Buren’s works can never be disengaged from the place in which they are shown. This interdependence between the variable place and the repetitive elements of the work are at the heart of his thinking: the work of art is not an object, it is rather a place from which to perceive the world. The history of art is a succession of formal adventures and so, one has to hope, of thoughts. However, this not a question of progress, but rather of changing points of view. The real is infinite and the reality of the moment is no more than a possible version, among a multitude of others waiting to be formulated. Buren’s work helps to redefine of the world. ‘Les Deux Plateaux’ (1986), in the courtyard of the Palais-Royal, nicknamed les colonnes de Buren, is the most famous example of this. In 1985, the work was subject to an avalanche of acrimony, its case was brought before the courts and it narrowly missed being demolished. Today the black and white marble columns are a revered site on the contem- porary art map and continue opening the world to other possibilities. This was made evident three years after they had been put in place, with the unveiling of Ieoh Ming Pei’s Pyramide du Louvre, bringing together contemporary glass and metal with the historic stone of the old royal palace.

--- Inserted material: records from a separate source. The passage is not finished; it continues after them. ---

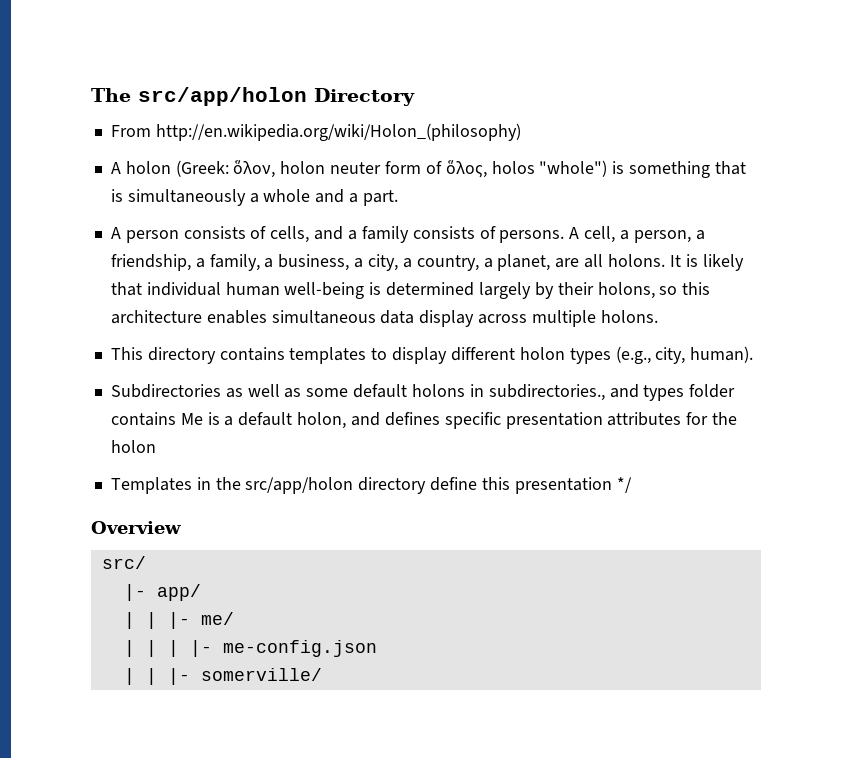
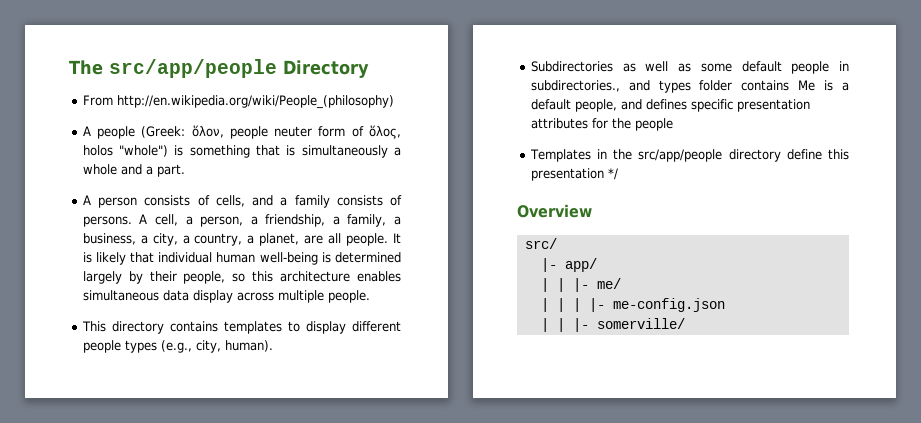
[138,87,307,106] src/app/holon -> [109,59,277,78] src/app/people
[155,123,521,141] [110,161,171,174] http://en.wikipedia.org/wiki/Holon_(philosophy) // A holon -> [116,95,394,109] [82,126,136,139] http://en.wikipedia.org/wiki/People_(philosophy) // A people
[280,161,326,174] holon -> [229,126,268,139] people
[607,254,665,267] holons. -> [346,233,389,246] people.
[597,282,655,299] holons, -> [183,271,226,284] people,
[600,310,658,323] holons. -> [327,290,370,303] people.
[519,347,565,360] holon -> [82,340,121,353] people
[411,384,465,397] holons -> [791,61,830,74] people
[297,412,347,429] holon, -> [574,99,617,112] people,
[110,440,156,453] holon -> [634,118,673,131] people
[245,477,354,494] src/app/holon -> [638,149,723,162] src/app/people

Buren’s activity as an artist is so widespread that mentioning his Golden Lion at the 1986 Venice Biennale, his site-specific exhibition at the Guggenheim Museum in New York in 2005, and his reinvention of the Pompidou Centre in Paris for ‘Le Musée qui n’existait pas’ in 2002 would be only the beginning of a very long list. It would in fact be very difficult, even impossible, and, it would have to be said, contradictory, to organise a complete retrospective of his works. For a good reason: the site-specific works are either destroyed when they leave the exhibition space they depended on, or they remain definitively tied to their place if they are permanent installations. In both cases they can’t be brought together at the same time in the same place. Buren’s fidelity over the years to his initial position poses the question of the trace. Just as the footprint indicates the path taken by the hiker, the absence of the work here signals its presence. It writes its trace in the real. Creation here doesn’t impinge on space through its materiality but rather produces effects of freedom. This is how a great artist inscribes the world: letting existence unfold itself in vaster patterns. Together, ‘Pyramidal’ and À contre-temps, À perte de vue explore forms and traces, a homage to the risk of living and the risk of creating:
‘Traveller, there is no path
The path is made by walking’. Here and now.
Annabelle Gugnon
- Antonio Machado, « Poésie », éd. Gallimard, coll. Du monde entier, 1973.